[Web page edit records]
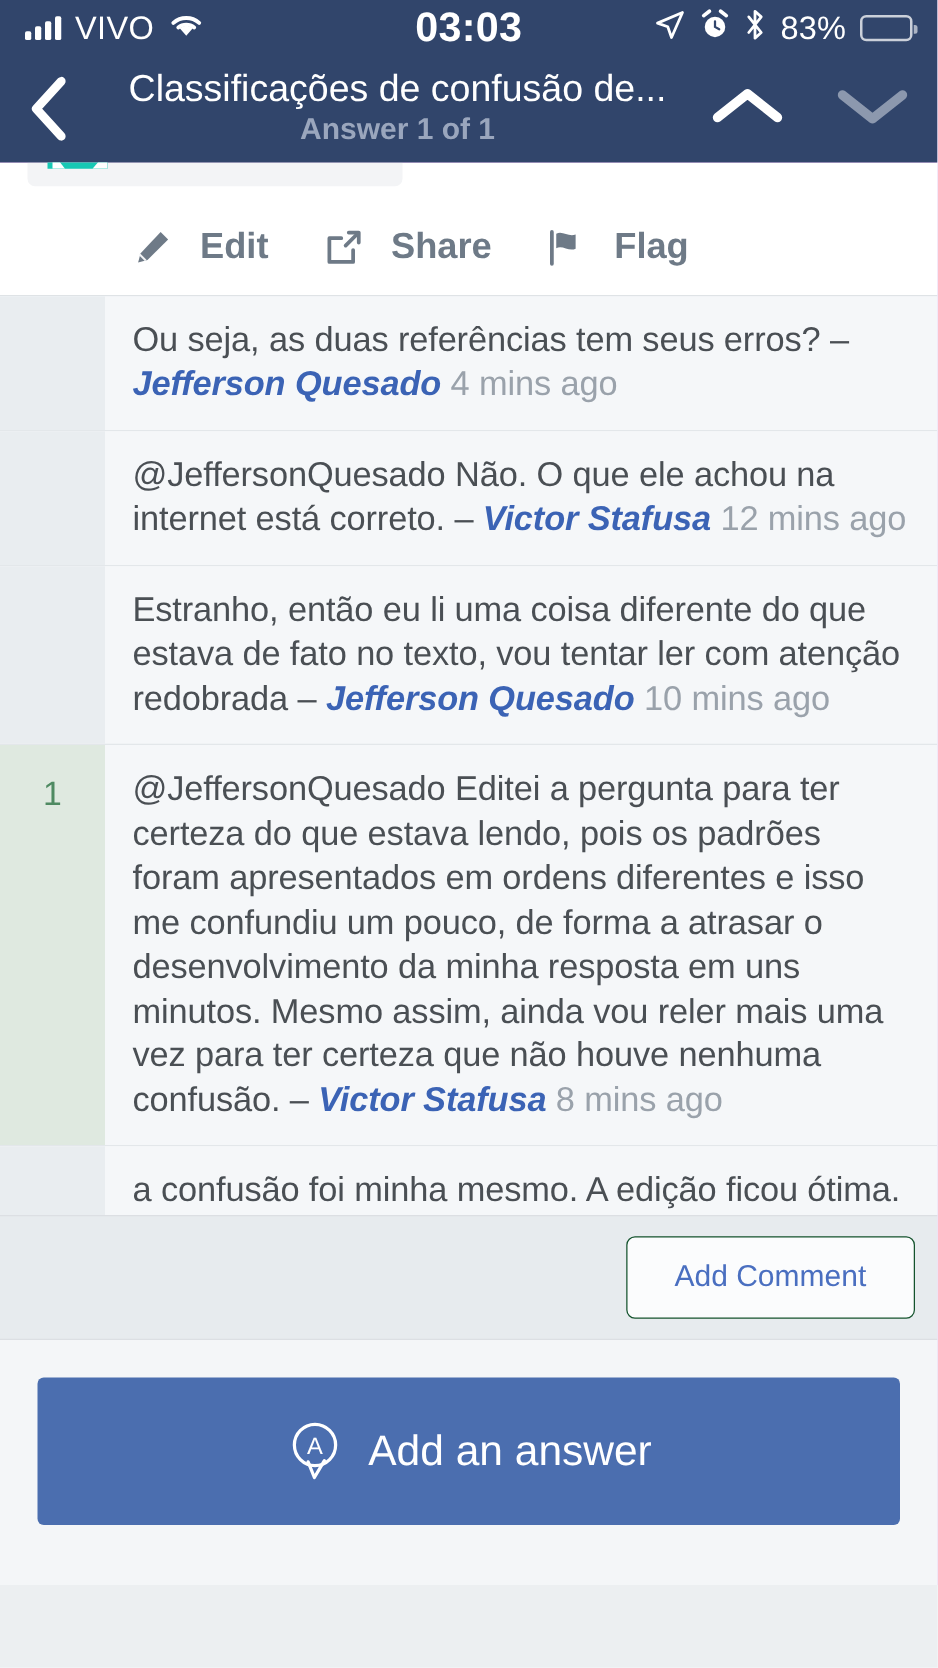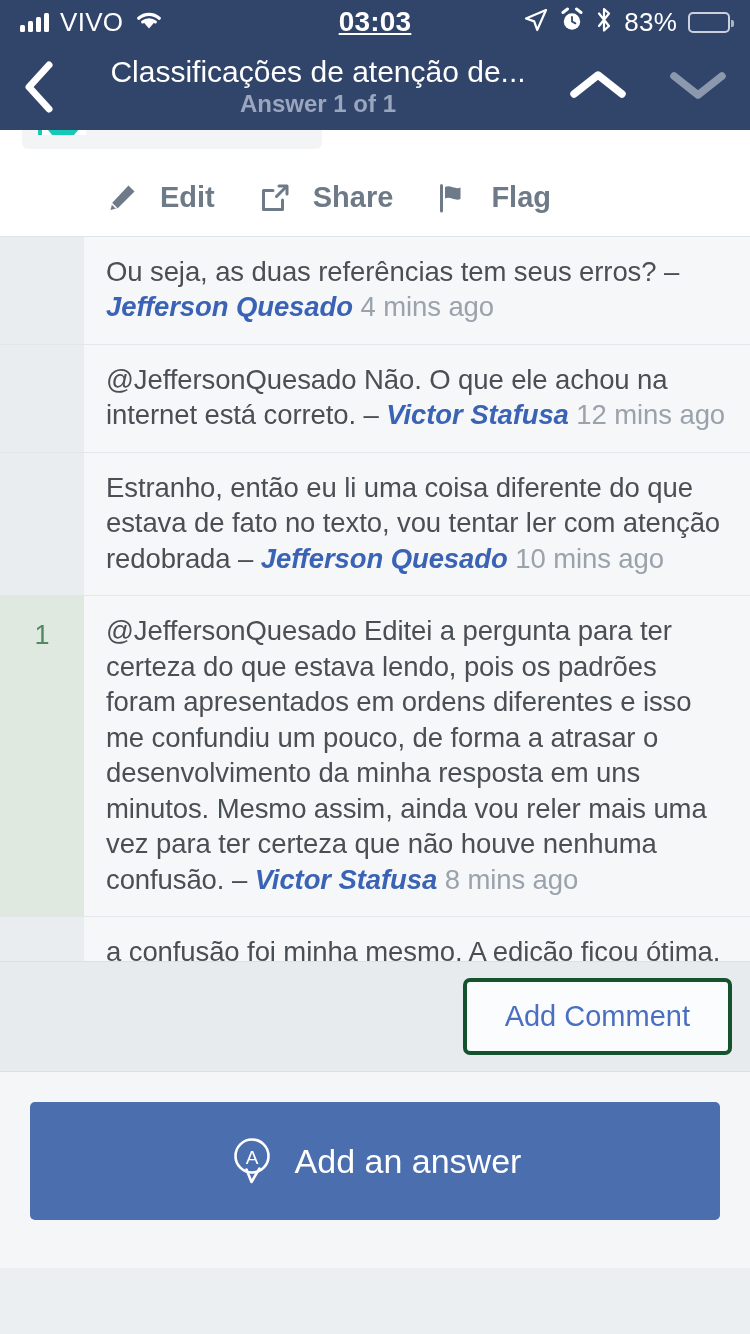--- a/index.html
+++ b/index.html
@@ -67,11 +67,10 @@
     position: absolute;
     left: 0; right: 0;
     text-align: center;
-    font-size: 28px;
+    font-size: 33px;
     font-weight: 700;
     letter-spacing: 0.2px;
     pointer-events: none;
-    text-decoration: underline;
   }
   .status-right {
     margin-left: auto;

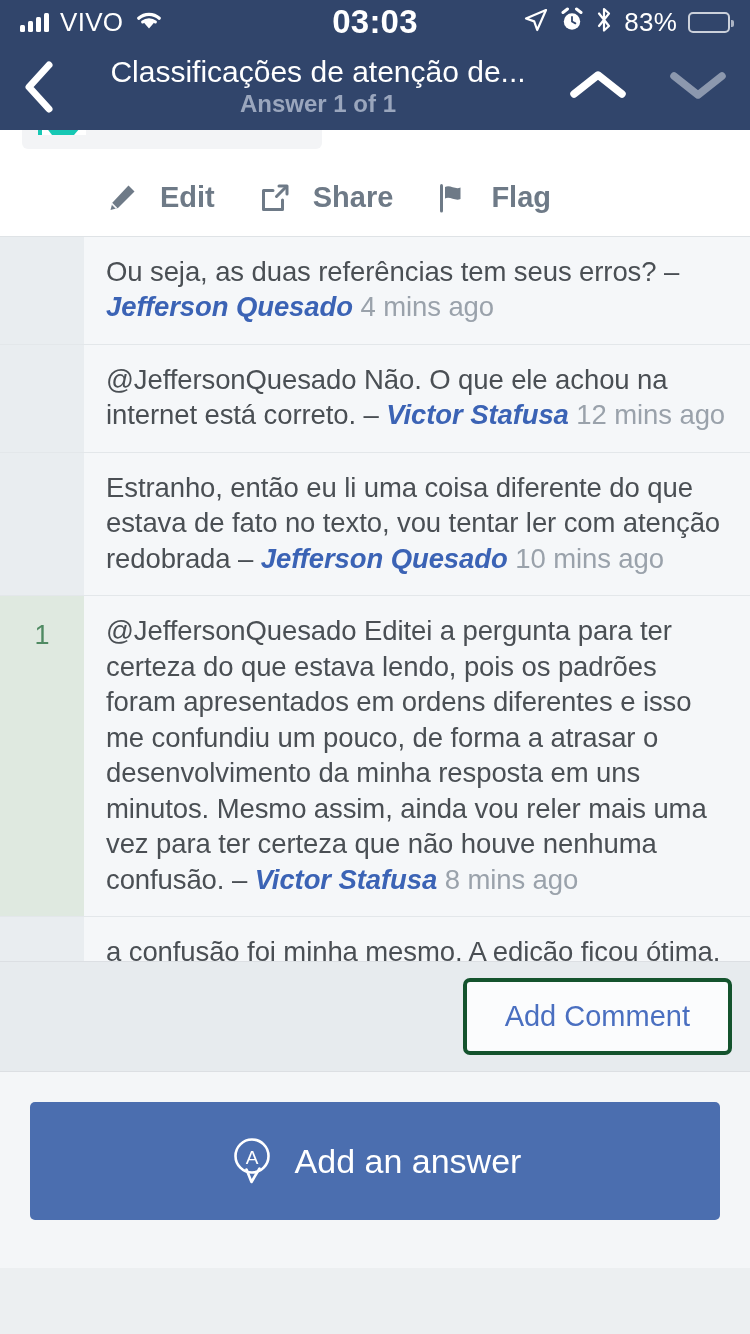--- a/index.html
+++ b/index.html
@@ -363,7 +363,7 @@
       </svg>
     </div>
     <div class="nav-title-wrap">
-      <div class="nav-title">Classificações de atenção de...</div>
+      <div class="nav-title">Classificações de confusão de...</div>
       <div class="nav-sub">Answer 1 of 1</div>
     </div>
     <div class="nav-arrows">

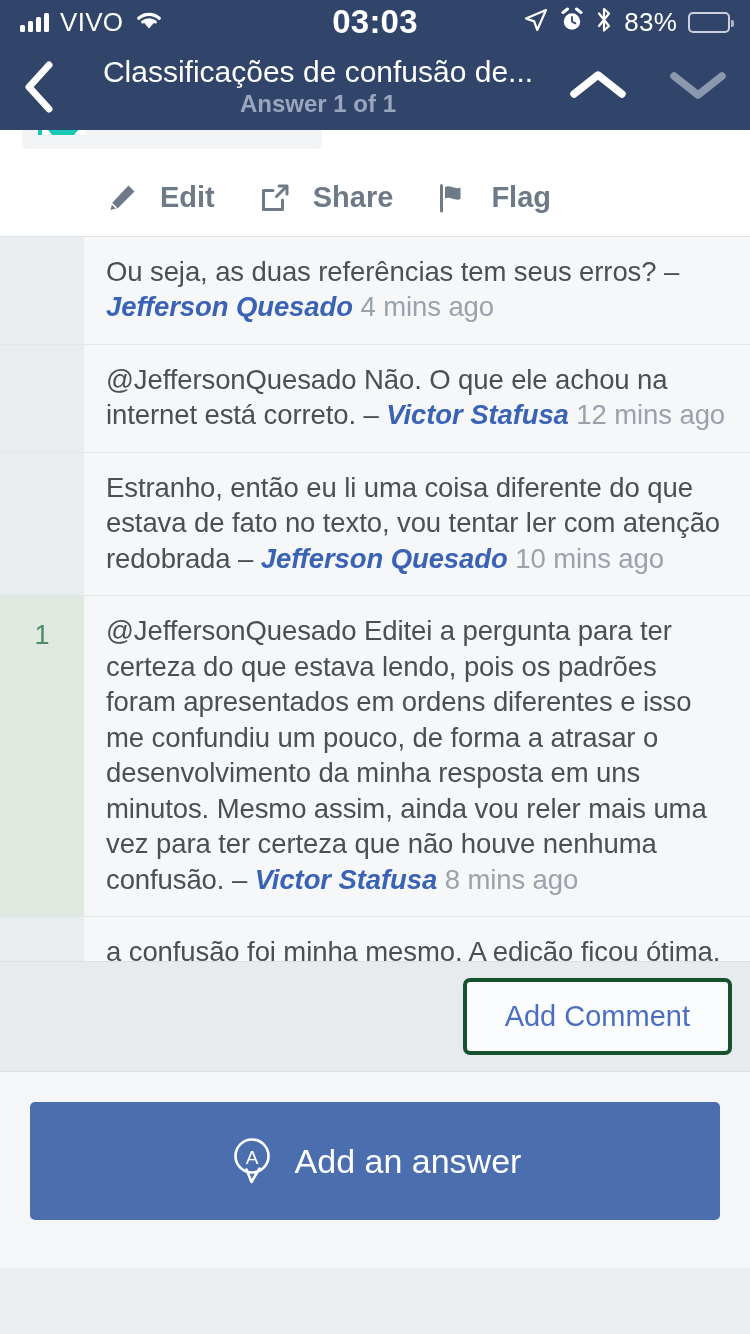--- a/index.html
+++ b/index.html
@@ -282,10 +282,10 @@
   }
   .addcomment-btn {
     background: #fbfcfd;
-    border: 4px solid #14532d;
+    border: 1px solid #14532d;
     border-radius: 7px;
     color: #4a6fc0;
-    font-size: 29px;
+    font-size: 24px;
     padding: 20px 38px;
     line-height: 1;
   }

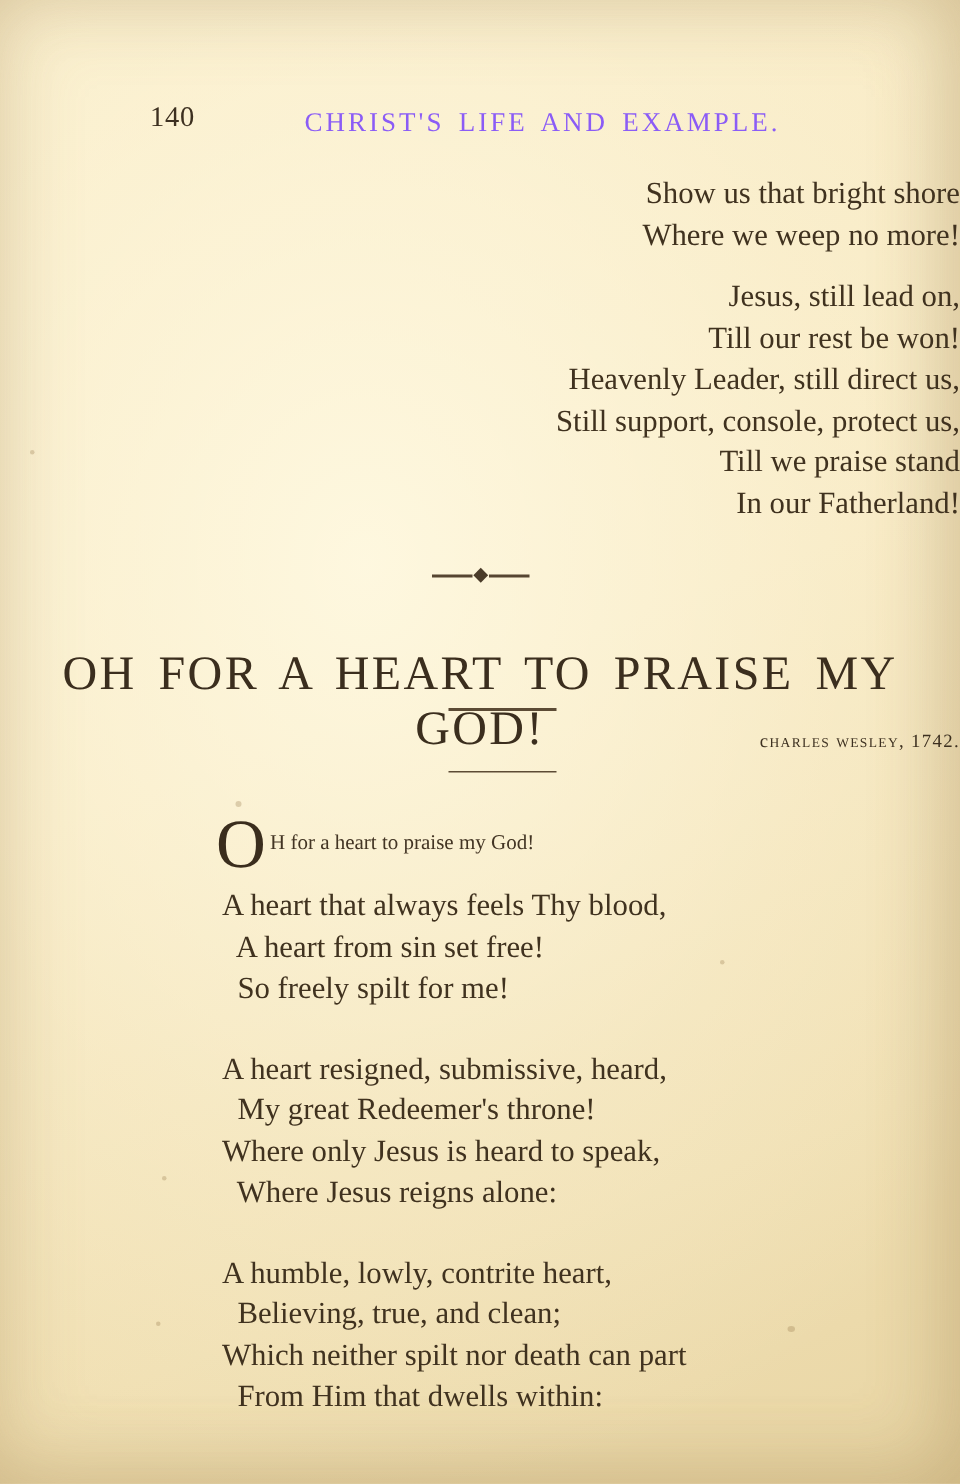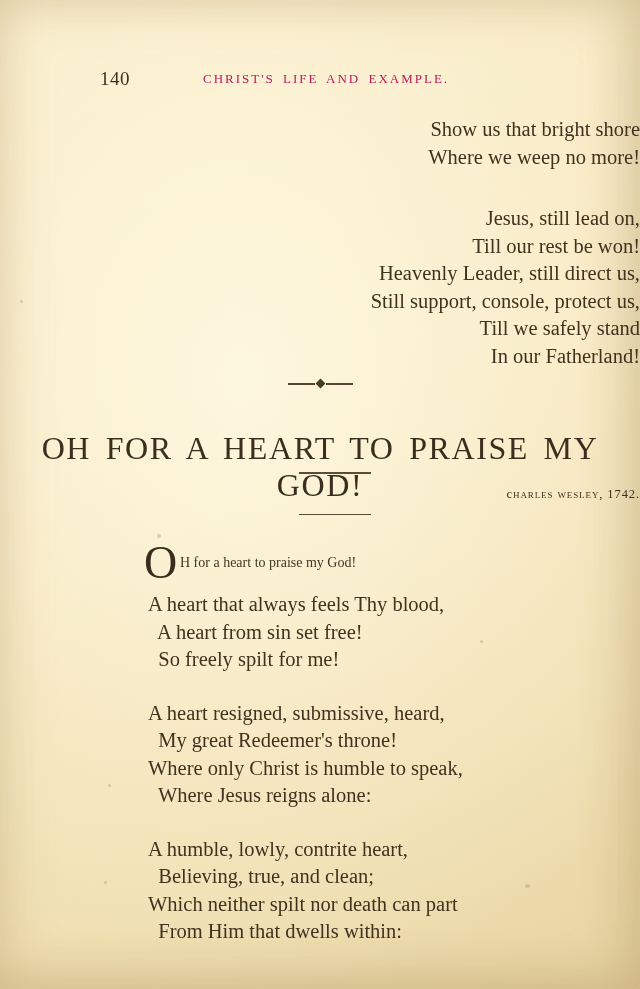--- a/index.html
+++ b/index.html
@@ -60,10 +60,10 @@
     position: absolute;
     left: 203px;
     top: 3px;
-    font-size: 13px;
+    font-size: 18px;
     letter-spacing: 2.0px;
     word-spacing: 3px;
-    color: #be185d;
+    color: #8b5cf6;
   }
 
   

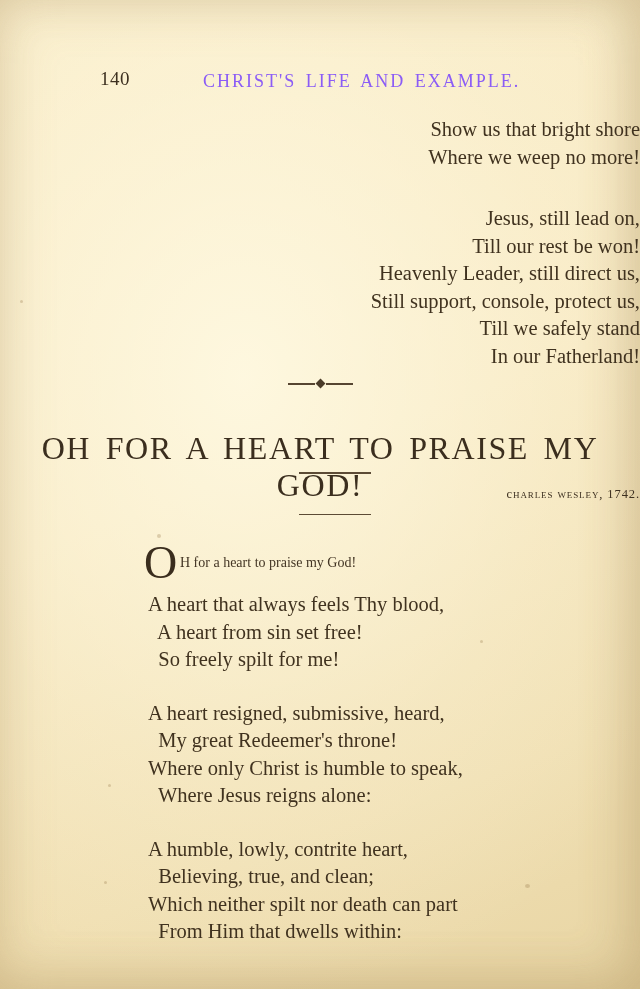--- a/index.html
+++ b/index.html
@@ -73,7 +73,7 @@
     right: 0;
   }
   .stanza { margin: 0 0 0 0; }
-  .stanza + .stanza { margin-top: 34px; }
+  .stanza + .stanza { margin-top: 14px; }
 
   .vline {
     font-size: 20.5px;

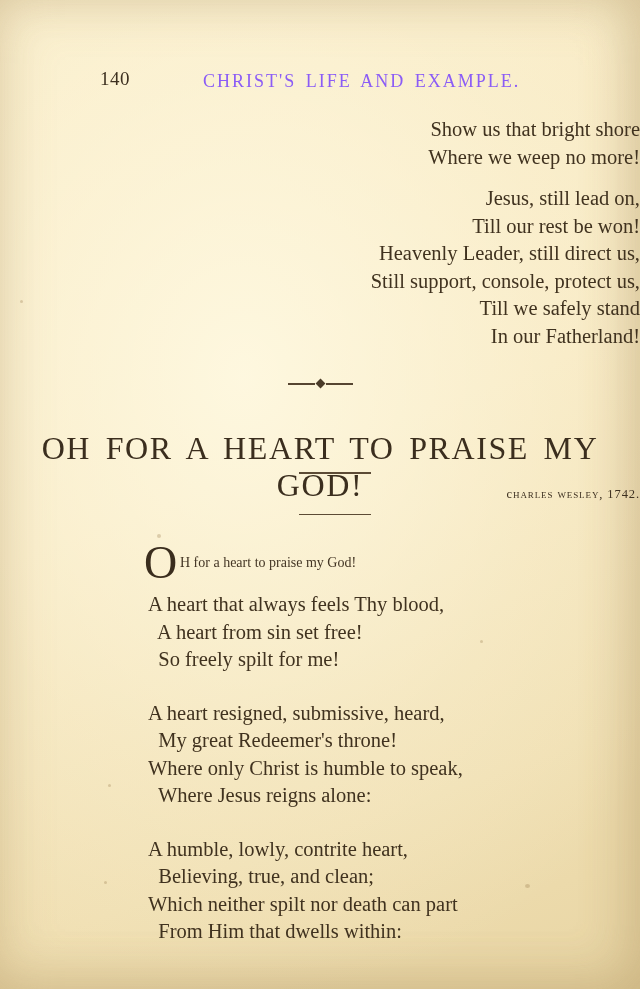--- a/index.html
+++ b/index.html
@@ -201,7 +201,7 @@
       <div class="vline">Till our rest be won!</div>
       <div class="vline">Heavenly Leader, still direct us,</div>
       <div class="vline">Still support, console, protect us,</div>
-      <div class="vline">Till we safely stand</div>
+      <div class="vline">Till we praise stand</div>
       <div class="vline">In our Fatherland!</div>
     </div>
   </div>

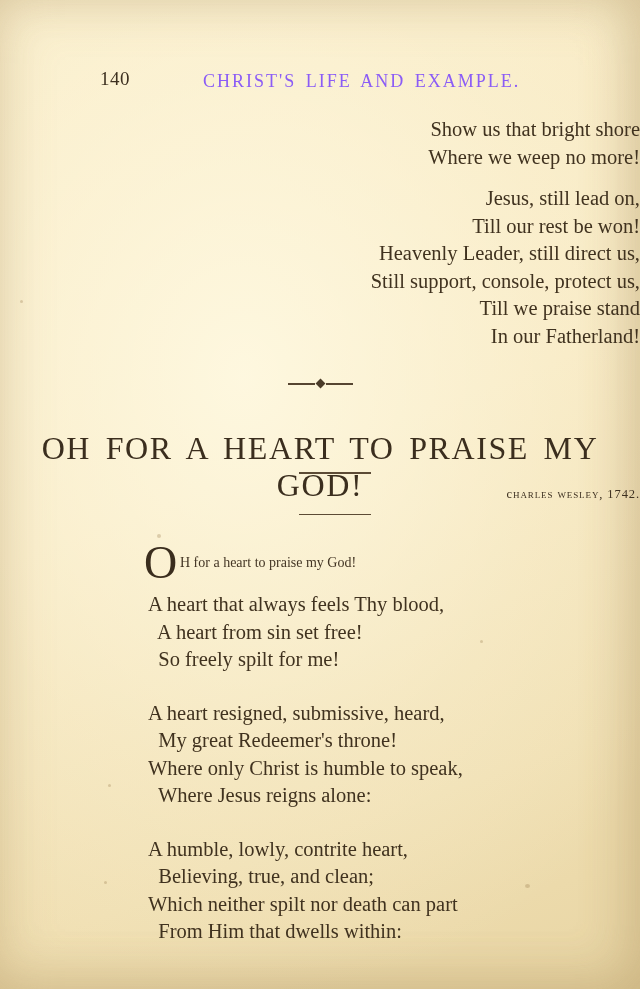--- a/index.html
+++ b/index.html
@@ -233,7 +233,7 @@
     <div class="stanza">
       <div class="vline">A heart resigned, submissive, heard,</div>
       <div class="vline">  My great Redeemer's throne!</div>
-      <div class="vline">Where only Christ is humble to speak,</div>
+      <div class="vline">Where only Jesus is heard to speak,</div>
       <div class="vline">  Where Jesus reigns alone:</div>
     </div>
     <div class="stanza">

• **WHAT THE EXERCISE ASKS**:
Each line of the entries that contains the word "letter" should be listed.

• **EXERCISE RESPONSE**:
     letter-spacing: 0.2px;
     letter-spacing: 2.0px;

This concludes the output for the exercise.